Please fill out the fields below so we can help you better. Note: you must provide your domain name to get help. Domain names for issued certificates are all made public in Certificate Transparency logs (e.g. crt.sh | example.com), so withholding your domain name here does not increase secrecy, but only makes it harder for us to provide help.
My domain is: dev-dfapigw.telpaygroup.dev
I ran this command:
It produced this output:
My web server is (include version):
The operating system my web server runs on is (include version):
My hosting provider, if applicable, is:
I can login to a root shell on my machine (yes or no, or I don't know):
I'm using a control panel to manage my site (no, or provide the name and version of the control panel):
The version of my client is (e.g. output of certbot --version or certbot-auto --version if you're using Certbot):
There is no "link". You use an "ACME Client" program to request and renew certs.
There are many such clients. Certbot is one popular one.

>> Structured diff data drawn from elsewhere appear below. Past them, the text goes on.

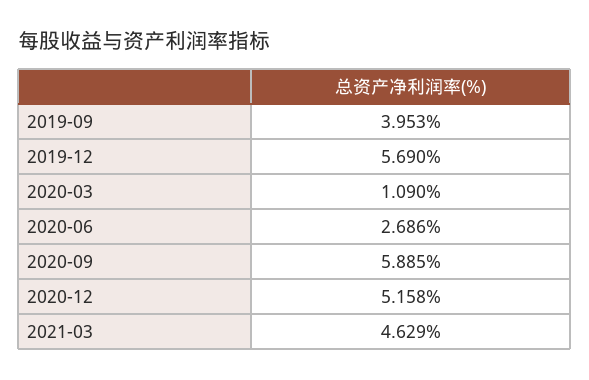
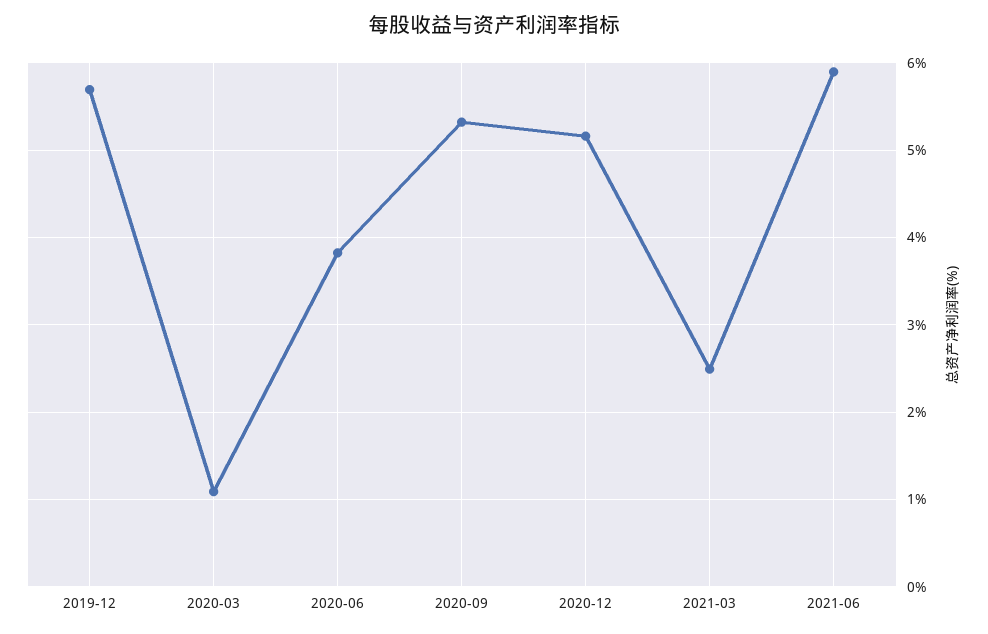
2019-09: 3.953 -> none
2020-06: 2.686 -> 3.8
2020-09: 5.885 -> 5.3
2021-03: 4.629 -> 2.5
2021-06: none -> 5.9

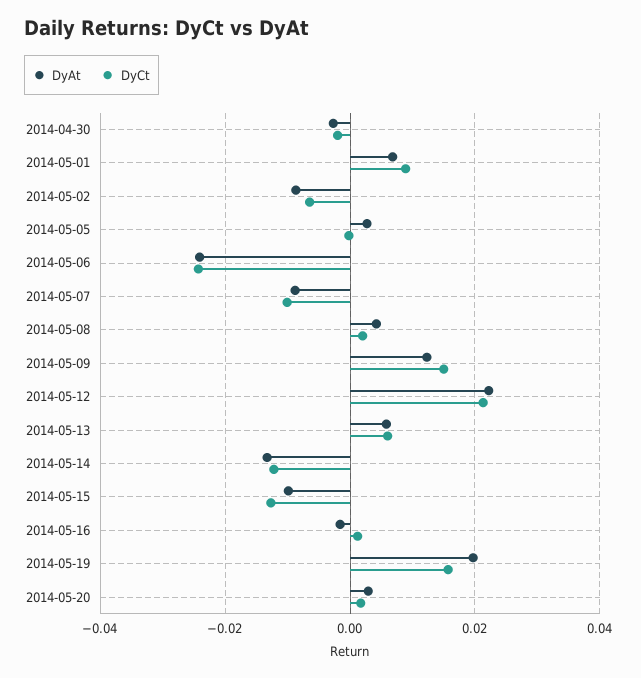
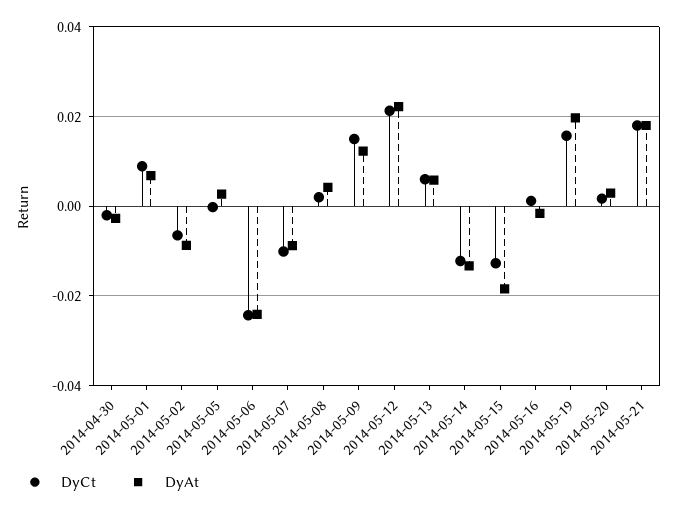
DyAt, 2014-05-15: -0.01 -> -0.018
DyCt, 2014-05-21: none -> 0.018
DyAt, 2014-05-21: none -> 0.018

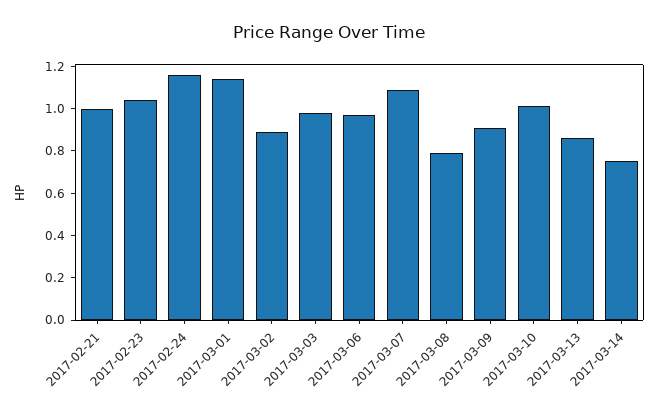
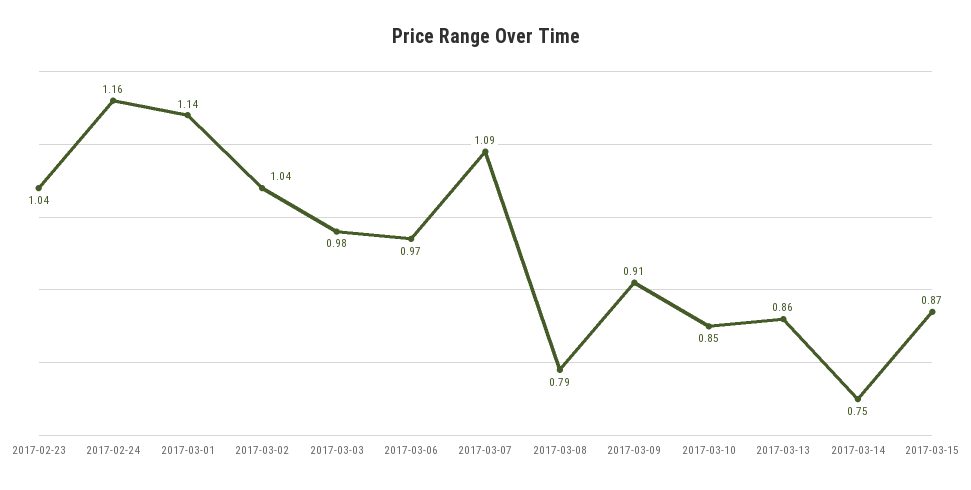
2017-02-21: 1 -> none
2017-03-02: 0.9 -> 1.04
2017-03-10: 1 -> 0.85
2017-03-15: none -> 0.87

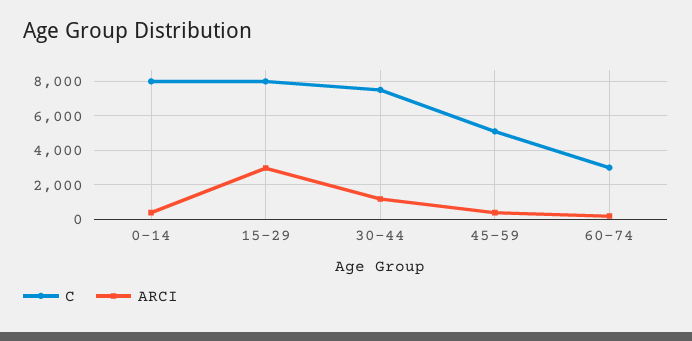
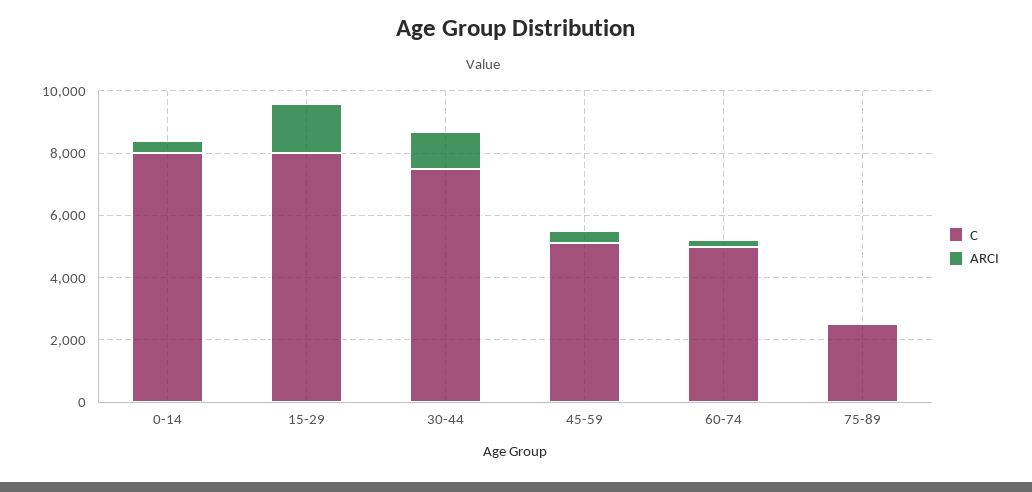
ARCI, 15-29: 3000 -> 1500
C, 60-74: 3000 -> 5000
C, 75-89: none -> 2500
ARCI, 75-89: none -> 0

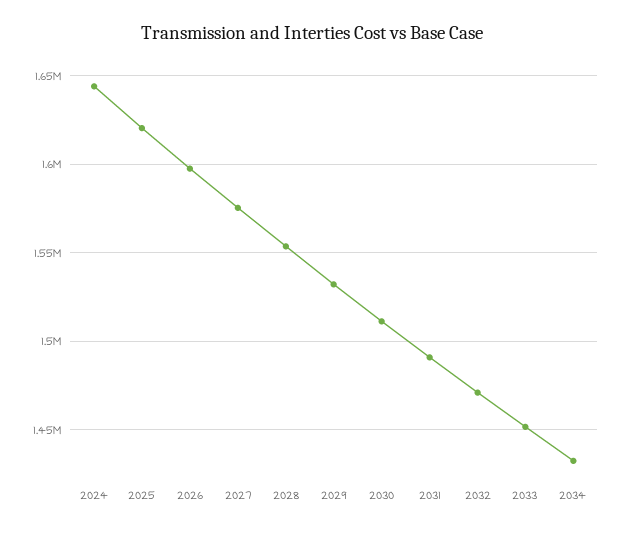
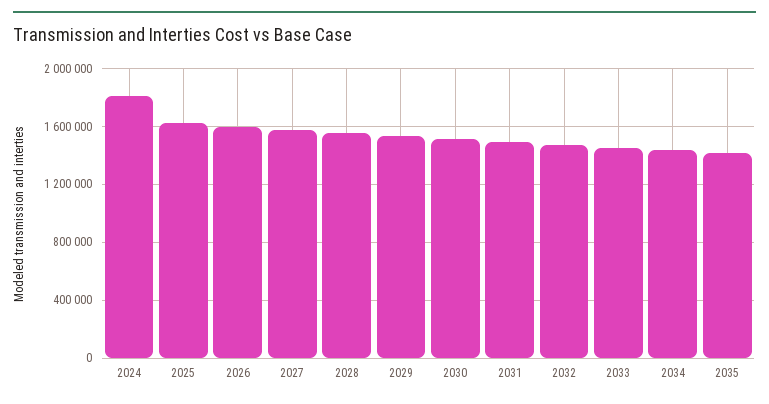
2024: 1645000 -> 1800000
2035: none -> 1400000

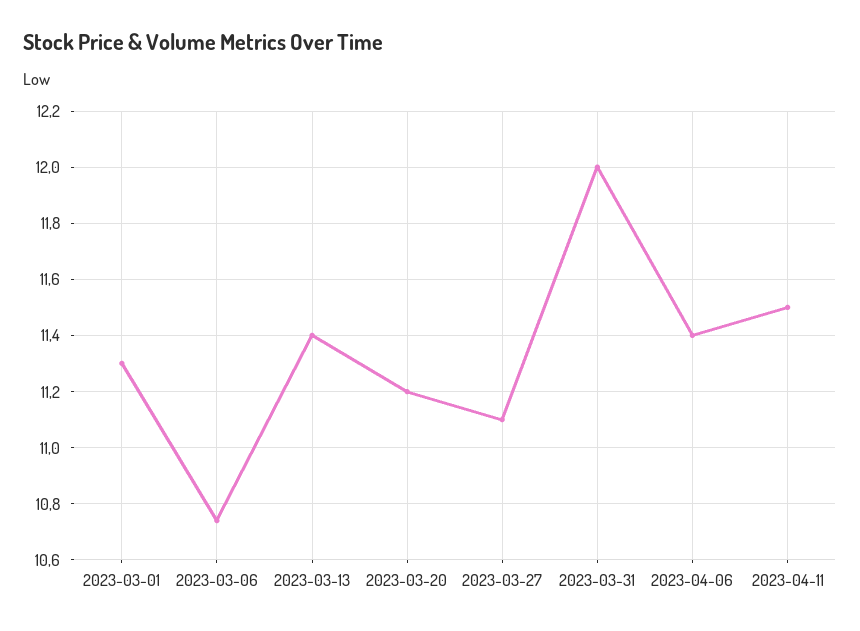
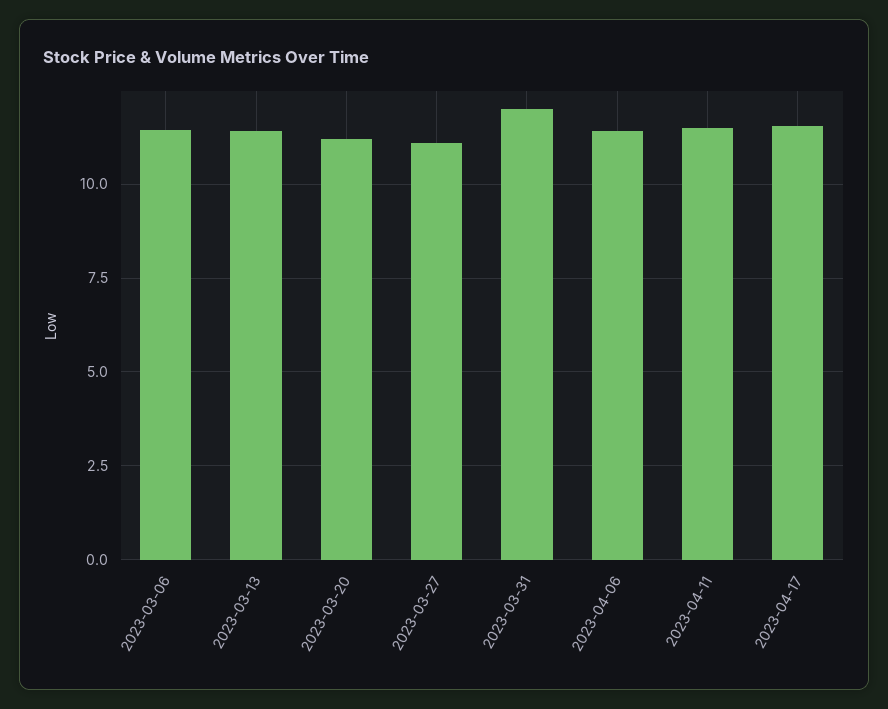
2023-03-01: 11.3 -> none
2023-03-06: 10.75 -> 11.5
2023-04-17: none -> 11.5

You must have used one to get the cert. And, it has been renewing on schedule every 60 days from Jun 2023 until now. Something has gone wrong with your setup.
If you provide more info from the form you were shown we may be able to give advice.
Looking at this further I see your DNS has an IP address for an AWS EC2 instance.
Have you recently gotten a new public IP for that instance but did not update your DNS at your registrar (NameCheap)?
Trying HTTP and HTTPS to your ports 80 and 443 timeout. Using HTTP port 80 is one common method of getting a cert with an ACME Client. Have you changed your Security Group access rules lately? Or your Network VPC ACL rules?
You also have a problem with your DNS config. You have a CNAME at the apex domain for telpaygroup.dev. I do not know if that is causing any of your current problems but a CNAME at that level violates DNS rules.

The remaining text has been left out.